*** Provided entries ***

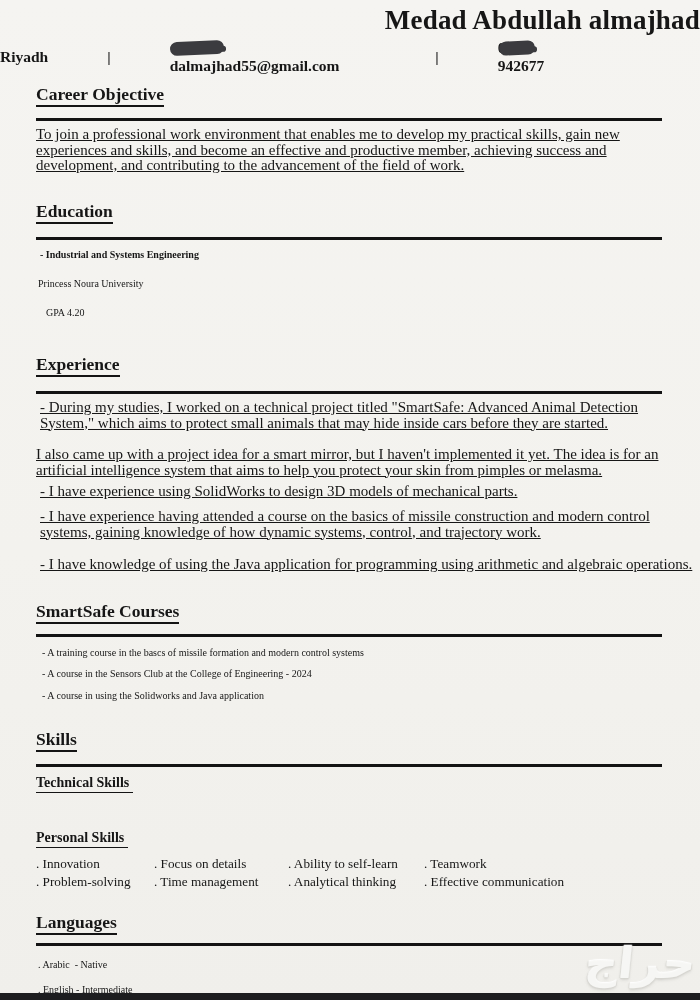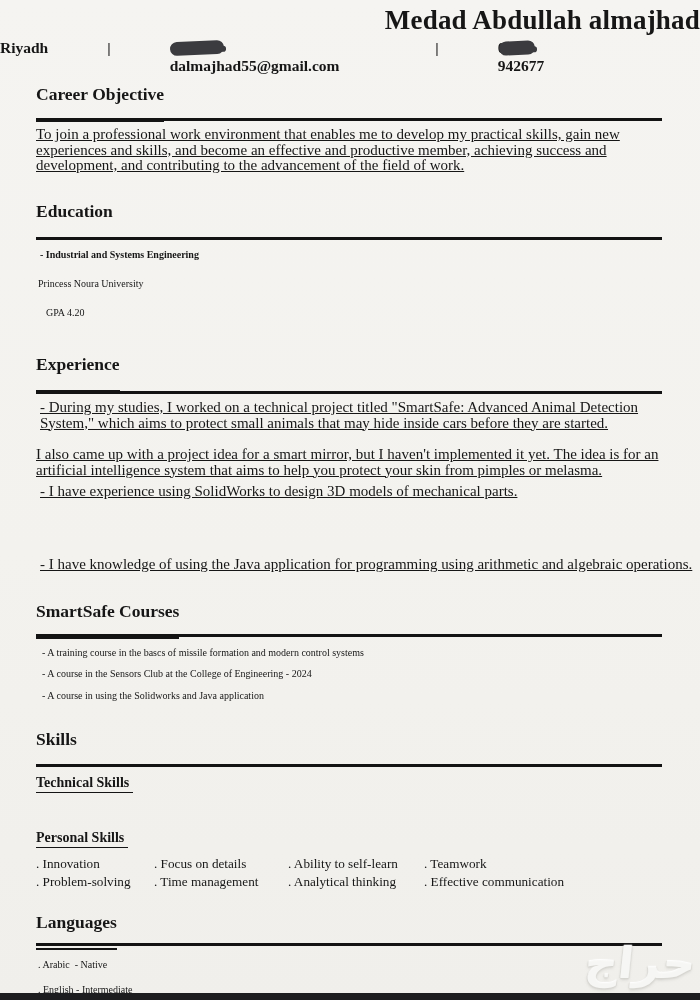--- a/index.html
+++ b/index.html
@@ -15,37 +15,37 @@
     background:linear-gradient(180deg,#f5f4f1 0%,#f3f2ee 55%,#f0efeb 100%);
     overflow:hidden;
   }
   
   .name{
     position:absolute;top:5px;left:0;width:700px;
     text-align:right;font-size:27px;font-weight:bold;letter-spacing:.2px;
   }
   .contact{
     position:absolute;top:39px;left:0;width:572px;
-    display:flex;justify-content:center;
+    display:flex;justify-content:center;align-items:center;
     font-size:15.5px;font-weight:bold;gap:48px;
   }
   .contact .sep{margin:0 11px;}
   .blob{
     display:inline-block;vertical-align:-2px;
     background:#3b3b3f;border-radius:8px;height:14px;
     box-shadow:6px 2px 0 -4px #3b3b3f,-4px -2px 0 -5px #3b3b3f;
     transform:rotate(-2.5deg);
   }
   .blob-email{width:54px;margin-right:-6px;}
   .blob-phone{width:36px;margin:0 -5px 0 -7px;}
   
   .h{
     position:absolute;left:36px;
     font-size:17.5px;font-weight:bold;line-height:1.15;
-    border-bottom:2px solid #141414;padding-bottom:16px;
+    border-bottom:2px solid #141414;padding-bottom:1px;
   }
   .rule{
     position:absolute;left:36px;width:626px;height:3px;background:#131313;
   }
   
   .p{
     position:absolute;left:36px;width:642px;
     font-size:15px;line-height:15.6px;text-decoration:underline;
   }
   .line{position:absolute;left:40px;font-size:10px;white-space:pre;}
@@ -95,20 +95,21 @@
   <div class="rule" style="top:237px"></div>
   <div class="line b" style="top:249px">- Industrial and Systems Engineering</div>
   <div class="line" style="top:278px;left:38px">Princess Noura University</div>
   <div class="line" style="top:307px;left:46px">GPA 4.20</div>
 
   <div class="h" style="top:354px">Experience</div>
   <div class="rule" style="top:391px"></div>
   <div class="p" style="top:400px;left:40px">- During my studies, I worked on a technical project titled "SmartSafe: Advanced Animal Detection System," which aims to protect small animals that may hide inside cars before they are started.</div>
   <div class="p" style="top:447px">I also came up with a project idea for a smart mirror, but I haven't implemented it yet. The idea is for an artificial intelligence system that aims to help you protect your skin from pimples or melasma.</div>
   <div class="p" style="top:484px;left:40px;white-space:nowrap">- I have experience using SolidWorks to design 3D models of mechanical parts.</div>
+  <div class="p" style="top:509px;left:40px">- I have experience having attended a course on the basics of missile construction and modern control systems, gaining knowledge of how dynamic systems, control, and trajectory work.</div>
   <div class="p" style="top:557px;left:40px;white-space:nowrap">- I have knowledge of using the Java application for programming using arithmetic and algebraic operations.</div>
 
   <div class="h" style="top:601px">SmartSafe Courses</div>
   <div class="rule" style="top:634px"></div>
   <div class="line" style="top:647px;left:42px">- A training course in the bascs of missile formation and modern control systems</div>
   <div class="line" style="top:668px;left:42px">- A course in the Sensors Club at the College of Engineering - 2024</div>
   <div class="line" style="top:690px;left:42px">- A course in using the Solidworks and Java application</div>
 
   <div class="h" style="top:729px">Skills</div>
   <div class="rule" style="top:764px"></div>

*** End of Provided entries ***

- Work instructions
The lines you need are those holding the word "display"; copy each of them from the material above.

- Response below
-    display:flex;justify-content:center;
+    display:flex;justify-content:center;align-items:center;
     display:inline-block;vertical-align:-2px;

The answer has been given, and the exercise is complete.